BEGIN RECORDS
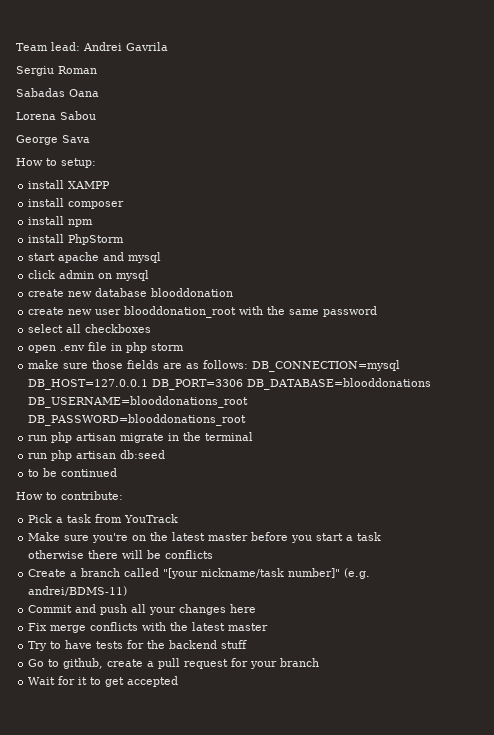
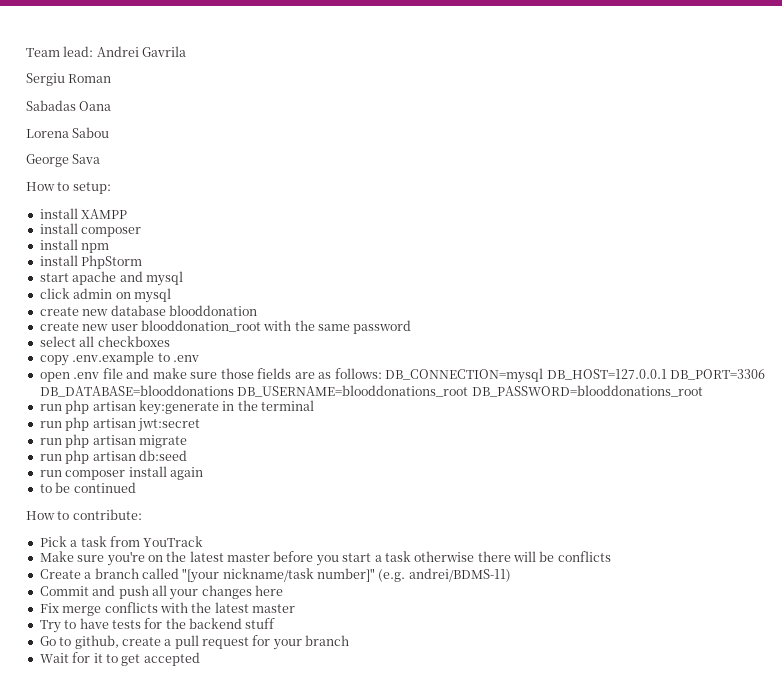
+ copy .env.example to .env
- open .env file in php storm
- make sure those fields are as follows: DB_CONNECTION=mysql DB_HOST=127.0.0.1 DB_PORT=3306 DB_DATABASE=blooddonations DB_USERNAME=blooddonations_root DB_PASSWORD=blooddonations_root
+ open .env file and make sure those fields are as follows: DB_CONNECTION=mysql DB_HOST=127.0.0.1 DB_PORT=3306 DB_DATABASE=blooddonations DB_USERNAME=blooddonations_root DB_PASSWORD=blooddonations_root
- run php artisan migrate in the terminal
+ run php artisan key:generate in the terminal
+ run php artisan jwt:secret
+ run php artisan migrate
+ run composer install again

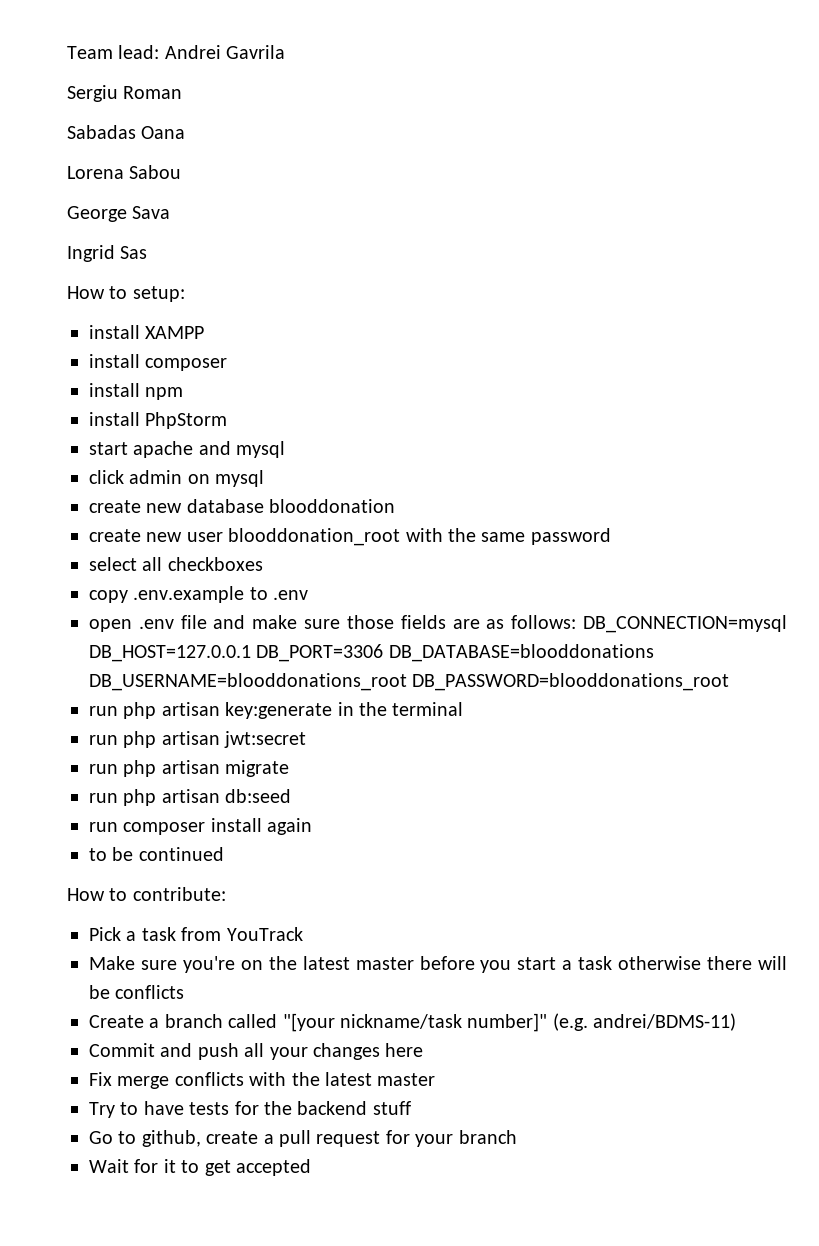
+ Ingrid Sas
END RECORDS
INSTRUCTIONS TO FOLLOW:
Would it be possible to copy the material exactly, excluding the images?

TASK SOLUTION:
+ copy .env.example to .env
- open .env file in php storm
- make sure those fields are as follows: DB_CONNECTION=mysql DB_HOST=127.0.0.1 DB_PORT=3306 DB_DATABASE=blooddonations DB_USERNAME=blooddonations_root DB_PASSWORD=blooddonations_root
+ open .env file and make sure those fields are as follows: DB_CONNECTION=mysql DB_HOST=127.0.0.1 DB_PORT=3306 DB_DATABASE=blooddonations DB_USERNAME=blooddonations_root DB_PASSWORD=blooddonations_root
- run php artisan migrate in the terminal
+ run php artisan key:generate in the terminal
+ run php artisan jwt:secret
+ run php artisan migrate
+ run composer install again

+ Ingrid Sas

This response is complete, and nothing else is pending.